• _THE PROBLEM_
Transcribe all of the records word for word, but omit the pictures.

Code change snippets
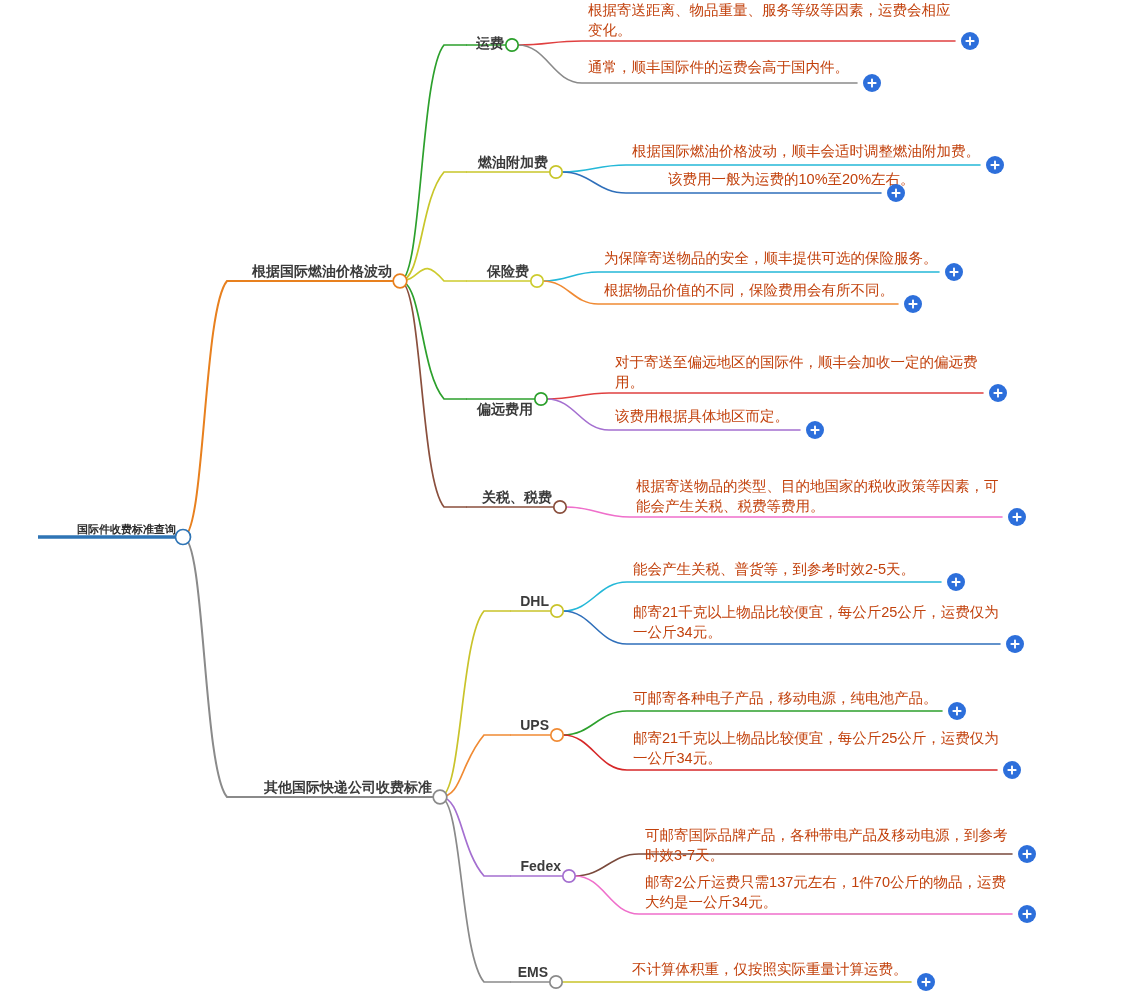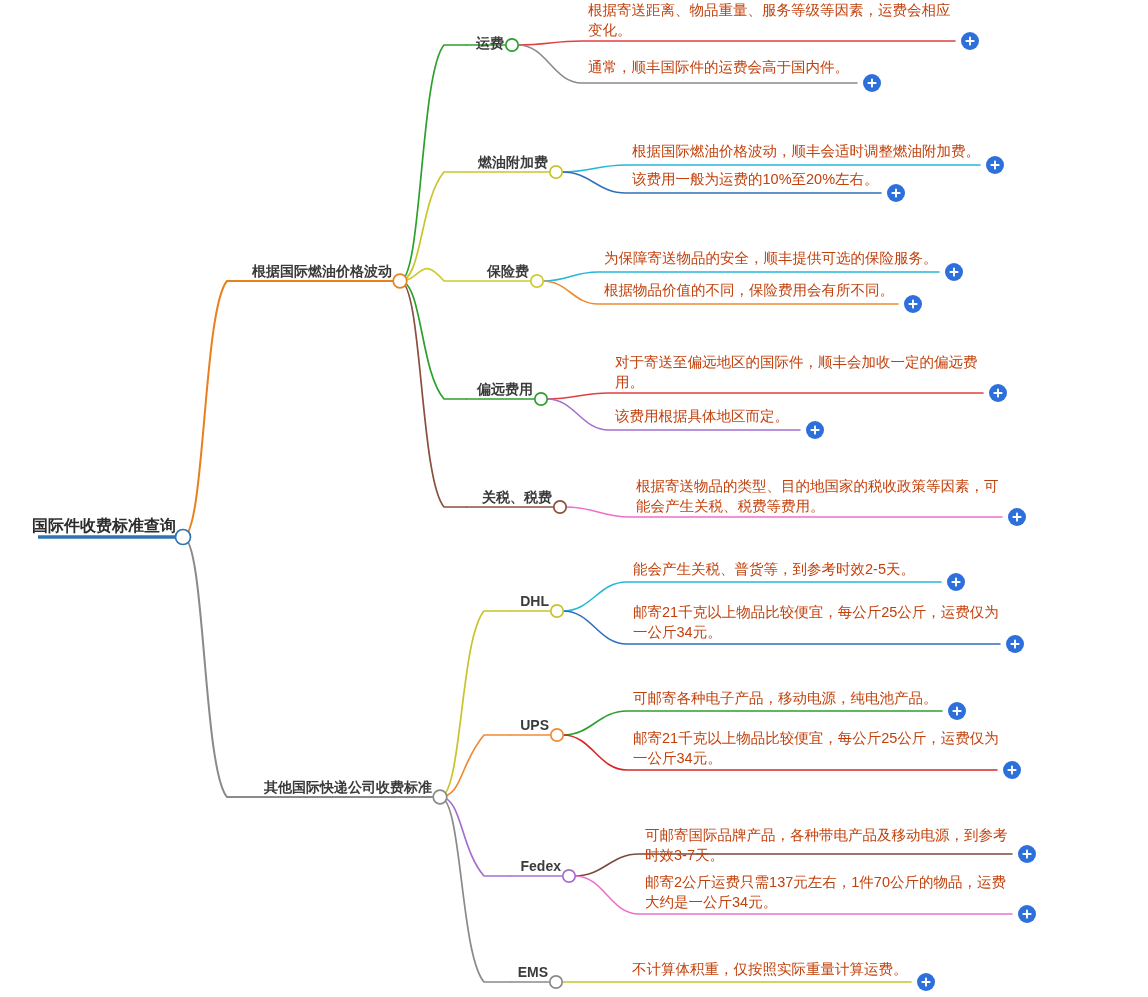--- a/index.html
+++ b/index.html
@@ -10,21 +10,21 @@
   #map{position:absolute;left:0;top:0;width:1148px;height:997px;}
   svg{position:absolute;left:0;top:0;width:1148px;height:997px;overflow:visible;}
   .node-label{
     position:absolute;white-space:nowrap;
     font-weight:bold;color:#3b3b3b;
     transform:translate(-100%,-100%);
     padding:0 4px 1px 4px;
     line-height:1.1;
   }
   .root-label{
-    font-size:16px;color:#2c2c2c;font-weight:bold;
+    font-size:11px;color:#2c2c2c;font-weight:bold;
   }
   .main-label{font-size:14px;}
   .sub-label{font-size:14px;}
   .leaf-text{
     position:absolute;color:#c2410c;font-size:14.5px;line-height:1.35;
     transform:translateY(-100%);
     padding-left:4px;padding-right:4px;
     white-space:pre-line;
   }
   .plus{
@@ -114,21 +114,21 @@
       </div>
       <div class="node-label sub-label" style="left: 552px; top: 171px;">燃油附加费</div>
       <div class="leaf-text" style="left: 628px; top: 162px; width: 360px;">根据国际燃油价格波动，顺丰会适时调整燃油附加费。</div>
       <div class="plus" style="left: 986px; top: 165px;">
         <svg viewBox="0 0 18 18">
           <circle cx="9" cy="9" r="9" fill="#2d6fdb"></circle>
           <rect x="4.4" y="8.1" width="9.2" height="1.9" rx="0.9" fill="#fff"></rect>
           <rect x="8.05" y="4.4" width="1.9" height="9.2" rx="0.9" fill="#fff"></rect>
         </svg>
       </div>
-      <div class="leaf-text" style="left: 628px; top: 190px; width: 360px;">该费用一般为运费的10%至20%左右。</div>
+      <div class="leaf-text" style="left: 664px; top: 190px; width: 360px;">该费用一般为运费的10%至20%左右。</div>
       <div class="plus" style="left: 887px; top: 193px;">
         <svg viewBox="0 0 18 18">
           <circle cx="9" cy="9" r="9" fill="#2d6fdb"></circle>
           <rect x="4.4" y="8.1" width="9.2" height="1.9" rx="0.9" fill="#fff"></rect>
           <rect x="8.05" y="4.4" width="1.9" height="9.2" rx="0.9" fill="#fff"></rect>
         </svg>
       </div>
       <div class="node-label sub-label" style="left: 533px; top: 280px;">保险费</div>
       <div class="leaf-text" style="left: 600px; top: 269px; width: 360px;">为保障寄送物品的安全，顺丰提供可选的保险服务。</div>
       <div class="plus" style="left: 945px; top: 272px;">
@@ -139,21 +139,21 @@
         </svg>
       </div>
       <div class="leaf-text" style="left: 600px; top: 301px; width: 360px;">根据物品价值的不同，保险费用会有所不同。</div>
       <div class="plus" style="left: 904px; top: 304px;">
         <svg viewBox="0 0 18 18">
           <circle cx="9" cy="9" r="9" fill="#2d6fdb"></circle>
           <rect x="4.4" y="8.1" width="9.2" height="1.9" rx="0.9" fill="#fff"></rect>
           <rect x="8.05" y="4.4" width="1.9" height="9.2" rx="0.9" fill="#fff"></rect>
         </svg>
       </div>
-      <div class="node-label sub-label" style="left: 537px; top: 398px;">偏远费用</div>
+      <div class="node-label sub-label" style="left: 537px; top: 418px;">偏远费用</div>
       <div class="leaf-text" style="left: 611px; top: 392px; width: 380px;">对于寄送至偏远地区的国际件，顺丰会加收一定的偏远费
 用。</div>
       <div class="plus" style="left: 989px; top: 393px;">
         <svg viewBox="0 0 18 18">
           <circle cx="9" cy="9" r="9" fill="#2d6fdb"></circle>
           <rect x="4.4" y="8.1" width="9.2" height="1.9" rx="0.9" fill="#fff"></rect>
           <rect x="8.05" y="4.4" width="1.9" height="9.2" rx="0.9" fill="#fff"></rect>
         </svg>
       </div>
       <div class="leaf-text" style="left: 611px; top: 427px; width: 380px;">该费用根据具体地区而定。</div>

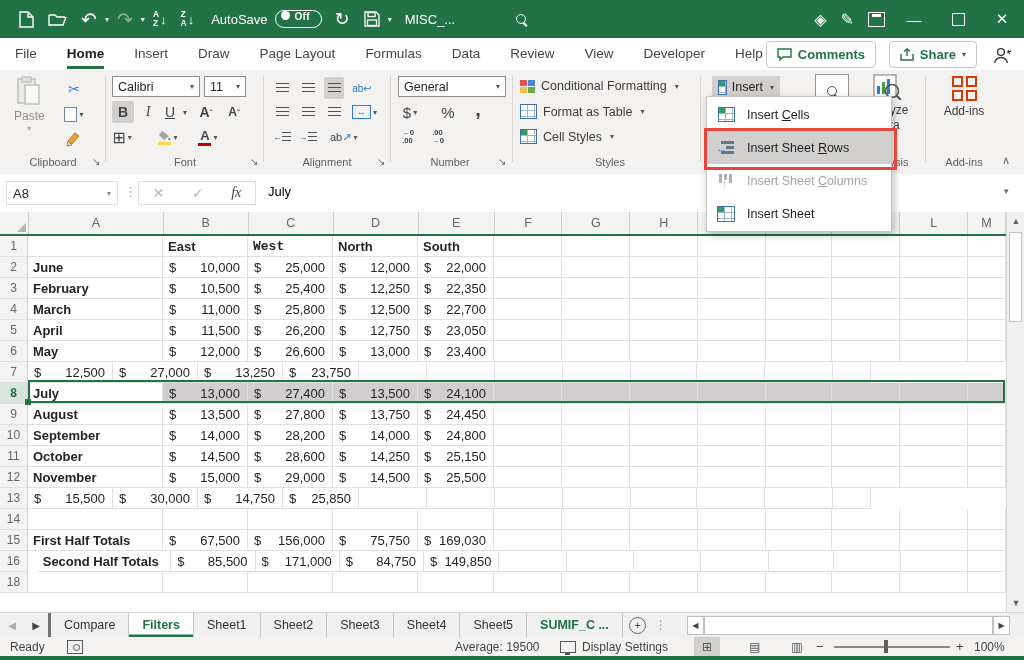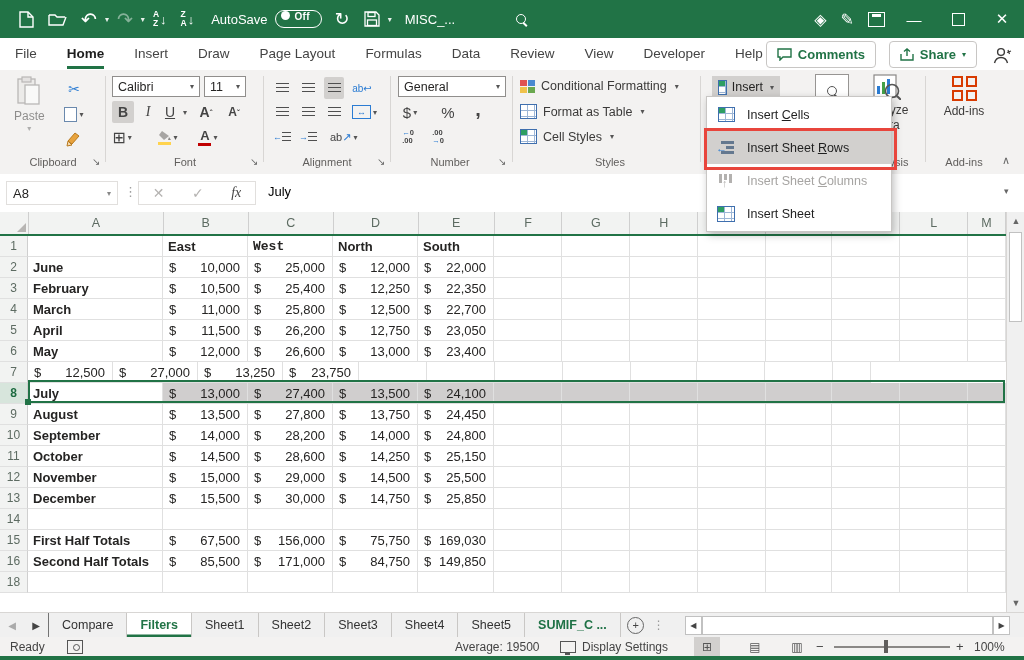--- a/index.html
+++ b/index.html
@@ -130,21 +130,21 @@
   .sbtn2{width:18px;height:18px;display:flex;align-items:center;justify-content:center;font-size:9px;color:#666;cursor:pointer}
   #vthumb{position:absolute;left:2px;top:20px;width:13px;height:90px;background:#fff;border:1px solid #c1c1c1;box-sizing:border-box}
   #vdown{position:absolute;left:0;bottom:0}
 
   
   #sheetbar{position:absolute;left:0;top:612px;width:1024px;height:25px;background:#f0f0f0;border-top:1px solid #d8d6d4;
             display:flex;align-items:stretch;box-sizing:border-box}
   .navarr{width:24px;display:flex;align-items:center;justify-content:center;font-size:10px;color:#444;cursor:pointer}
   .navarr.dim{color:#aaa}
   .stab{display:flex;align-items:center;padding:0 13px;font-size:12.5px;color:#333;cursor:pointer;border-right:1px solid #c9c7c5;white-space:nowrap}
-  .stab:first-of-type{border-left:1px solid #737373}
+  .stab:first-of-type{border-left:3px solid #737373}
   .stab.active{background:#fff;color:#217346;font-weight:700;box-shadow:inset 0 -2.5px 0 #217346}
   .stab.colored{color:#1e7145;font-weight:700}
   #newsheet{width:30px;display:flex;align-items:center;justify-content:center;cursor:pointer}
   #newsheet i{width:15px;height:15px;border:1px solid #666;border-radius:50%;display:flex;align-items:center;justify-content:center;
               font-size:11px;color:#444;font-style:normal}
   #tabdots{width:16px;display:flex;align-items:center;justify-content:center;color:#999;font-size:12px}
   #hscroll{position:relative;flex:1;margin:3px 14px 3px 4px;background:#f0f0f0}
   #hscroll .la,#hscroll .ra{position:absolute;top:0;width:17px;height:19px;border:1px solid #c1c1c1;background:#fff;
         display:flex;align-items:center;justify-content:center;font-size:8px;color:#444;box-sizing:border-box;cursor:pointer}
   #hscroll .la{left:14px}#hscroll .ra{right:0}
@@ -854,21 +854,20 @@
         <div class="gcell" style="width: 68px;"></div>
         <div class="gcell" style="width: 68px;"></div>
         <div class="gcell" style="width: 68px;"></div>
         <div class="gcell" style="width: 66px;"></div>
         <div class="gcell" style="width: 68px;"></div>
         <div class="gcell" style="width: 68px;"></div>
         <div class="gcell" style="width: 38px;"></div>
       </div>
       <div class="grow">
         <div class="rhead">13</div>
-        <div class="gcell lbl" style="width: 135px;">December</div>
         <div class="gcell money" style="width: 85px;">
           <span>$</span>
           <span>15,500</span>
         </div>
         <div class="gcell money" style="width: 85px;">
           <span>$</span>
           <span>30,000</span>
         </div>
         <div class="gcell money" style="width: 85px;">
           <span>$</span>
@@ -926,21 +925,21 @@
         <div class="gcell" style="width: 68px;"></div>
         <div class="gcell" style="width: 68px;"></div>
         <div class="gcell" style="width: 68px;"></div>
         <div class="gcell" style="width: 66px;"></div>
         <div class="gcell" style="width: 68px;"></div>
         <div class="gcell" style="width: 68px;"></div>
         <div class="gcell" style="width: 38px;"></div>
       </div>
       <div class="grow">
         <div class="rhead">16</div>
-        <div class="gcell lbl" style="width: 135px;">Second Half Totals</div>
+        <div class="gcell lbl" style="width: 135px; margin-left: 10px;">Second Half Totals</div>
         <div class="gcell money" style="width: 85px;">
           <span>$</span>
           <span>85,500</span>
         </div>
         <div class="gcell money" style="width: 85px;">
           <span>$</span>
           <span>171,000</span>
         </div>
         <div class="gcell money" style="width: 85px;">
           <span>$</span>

• _FINISHED TASK_
--- a/index.html
+++ b/index.html
@@ -10,21 +10,21 @@
   #map{position:absolute;left:0;top:0;width:1148px;height:997px;}
   svg{position:absolute;left:0;top:0;width:1148px;height:997px;overflow:visible;}
   .node-label{
     position:absolute;white-space:nowrap;
     font-weight:bold;color:#3b3b3b;
     transform:translate(-100%,-100%);
     padding:0 4px 1px 4px;
     line-height:1.1;
   }
   .root-label{
-    font-size:16px;color:#2c2c2c;font-weight:bold;
+    font-size:11px;color:#2c2c2c;font-weight:bold;
   }
   .main-label{font-size:14px;}
   .sub-label{font-size:14px;}
   .leaf-text{
     position:absolute;color:#c2410c;font-size:14.5px;line-height:1.35;
     transform:translateY(-100%);
     padding-left:4px;padding-right:4px;
     white-space:pre-line;
   }
   .plus{
@@ -114,21 +114,21 @@
       </div>
       <div class="node-label sub-label" style="left: 552px; top: 171px;">燃油附加费</div>
       <div class="leaf-text" style="left: 628px; top: 162px; width: 360px;">根据国际燃油价格波动，顺丰会适时调整燃油附加费。</div>
       <div class="plus" style="left: 986px; top: 165px;">
         <svg viewBox="0 0 18 18">
           <circle cx="9" cy="9" r="9" fill="#2d6fdb"></circle>
           <rect x="4.4" y="8.1" width="9.2" height="1.9" rx="0.9" fill="#fff"></rect>
           <rect x="8.05" y="4.4" width="1.9" height="9.2" rx="0.9" fill="#fff"></rect>
         </svg>
       </div>
-      <div class="leaf-text" style="left: 628px; top: 190px; width: 360px;">该费用一般为运费的10%至20%左右。</div>
+      <div class="leaf-text" style="left: 664px; top: 190px; width: 360px;">该费用一般为运费的10%至20%左右。</div>
       <div class="plus" style="left: 887px; top: 193px;">
         <svg viewBox="0 0 18 18">
           <circle cx="9" cy="9" r="9" fill="#2d6fdb"></circle>
           <rect x="4.4" y="8.1" width="9.2" height="1.9" rx="0.9" fill="#fff"></rect>
           <rect x="8.05" y="4.4" width="1.9" height="9.2" rx="0.9" fill="#fff"></rect>
         </svg>
       </div>
       <div class="node-label sub-label" style="left: 533px; top: 280px;">保险费</div>
       <div class="leaf-text" style="left: 600px; top: 269px; width: 360px;">为保障寄送物品的安全，顺丰提供可选的保险服务。</div>
       <div class="plus" style="left: 945px; top: 272px;">
@@ -139,21 +139,21 @@
         </svg>
       </div>
       <div class="leaf-text" style="left: 600px; top: 301px; width: 360px;">根据物品价值的不同，保险费用会有所不同。</div>
       <div class="plus" style="left: 904px; top: 304px;">
         <svg viewBox="0 0 18 18">
           <circle cx="9" cy="9" r="9" fill="#2d6fdb"></circle>
           <rect x="4.4" y="8.1" width="9.2" height="1.9" rx="0.9" fill="#fff"></rect>
           <rect x="8.05" y="4.4" width="1.9" height="9.2" rx="0.9" fill="#fff"></rect>
         </svg>
       </div>
-      <div class="node-label sub-label" style="left: 537px; top: 398px;">偏远费用</div>
+      <div class="node-label sub-label" style="left: 537px; top: 418px;">偏远费用</div>
       <div class="leaf-text" style="left: 611px; top: 392px; width: 380px;">对于寄送至偏远地区的国际件，顺丰会加收一定的偏远费
 用。</div>
       <div class="plus" style="left: 989px; top: 393px;">
         <svg viewBox="0 0 18 18">
           <circle cx="9" cy="9" r="9" fill="#2d6fdb"></circle>
           <rect x="4.4" y="8.1" width="9.2" height="1.9" rx="0.9" fill="#fff"></rect>
           <rect x="8.05" y="4.4" width="1.9" height="9.2" rx="0.9" fill="#fff"></rect>
         </svg>
       </div>
       <div class="leaf-text" style="left: 611px; top: 427px; width: 380px;">该费用根据具体地区而定。</div>

--- a/index.html
+++ b/index.html
@@ -130,21 +130,21 @@
   .sbtn2{width:18px;height:18px;display:flex;align-items:center;justify-content:center;font-size:9px;color:#666;cursor:pointer}
   #vthumb{position:absolute;left:2px;top:20px;width:13px;height:90px;background:#fff;border:1px solid #c1c1c1;box-sizing:border-box}
   #vdown{position:absolute;left:0;bottom:0}
 
   
   #sheetbar{position:absolute;left:0;top:612px;width:1024px;height:25px;background:#f0f0f0;border-top:1px solid #d8d6d4;
             display:flex;align-items:stretch;box-sizing:border-box}
   .navarr{width:24px;display:flex;align-items:center;justify-content:center;font-size:10px;color:#444;cursor:pointer}
   .navarr.dim{color:#aaa}
   .stab{display:flex;align-items:center;padding:0 13px;font-size:12.5px;color:#333;cursor:pointer;border-right:1px solid #c9c7c5;white-space:nowrap}
-  .stab:first-of-type{border-left:1px solid #737373}
+  .stab:first-of-type{border-left:3px solid #737373}
   .stab.active{background:#fff;color:#217346;font-weight:700;box-shadow:inset 0 -2.5px 0 #217346}
   .stab.colored{color:#1e7145;font-weight:700}
   #newsheet{width:30px;display:flex;align-items:center;justify-content:center;cursor:pointer}
   #newsheet i{width:15px;height:15px;border:1px solid #666;border-radius:50%;display:flex;align-items:center;justify-content:center;
               font-size:11px;color:#444;font-style:normal}
   #tabdots{width:16px;display:flex;align-items:center;justify-content:center;color:#999;font-size:12px}
   #hscroll{position:relative;flex:1;margin:3px 14px 3px 4px;background:#f0f0f0}
   #hscroll .la,#hscroll .ra{position:absolute;top:0;width:17px;height:19px;border:1px solid #c1c1c1;background:#fff;
         display:flex;align-items:center;justify-content:center;font-size:8px;color:#444;box-sizing:border-box;cursor:pointer}
   #hscroll .la{left:14px}#hscroll .ra{right:0}
@@ -854,21 +854,20 @@
         <div class="gcell" style="width: 68px;"></div>
         <div class="gcell" style="width: 68px;"></div>
         <div class="gcell" style="width: 68px;"></div>
         <div class="gcell" style="width: 66px;"></div>
         <div class="gcell" style="width: 68px;"></div>
         <div class="gcell" style="width: 68px;"></div>
         <div class="gcell" style="width: 38px;"></div>
       </div>
       <div class="grow">
         <div class="rhead">13</div>
-        <div class="gcell lbl" style="width: 135px;">December</div>
         <div class="gcell money" style="width: 85px;">
           <span>$</span>
           <span>15,500</span>
         </div>
         <div class="gcell money" style="width: 85px;">
           <span>$</span>
           <span>30,000</span>
         </div>
         <div class="gcell money" style="width: 85px;">
           <span>$</span>
@@ -926,21 +925,21 @@
         <div class="gcell" style="width: 68px;"></div>
         <div class="gcell" style="width: 68px;"></div>
         <div class="gcell" style="width: 68px;"></div>
         <div class="gcell" style="width: 66px;"></div>
         <div class="gcell" style="width: 68px;"></div>
         <div class="gcell" style="width: 68px;"></div>
         <div class="gcell" style="width: 38px;"></div>
       </div>
       <div class="grow">
         <div class="rhead">16</div>
-        <div class="gcell lbl" style="width: 135px;">Second Half Totals</div>
+        <div class="gcell lbl" style="width: 135px; margin-left: 10px;">Second Half Totals</div>
         <div class="gcell money" style="width: 85px;">
           <span>$</span>
           <span>85,500</span>
         </div>
         <div class="gcell money" style="width: 85px;">
           <span>$</span>
           <span>171,000</span>
         </div>
         <div class="gcell money" style="width: 85px;">
           <span>$</span>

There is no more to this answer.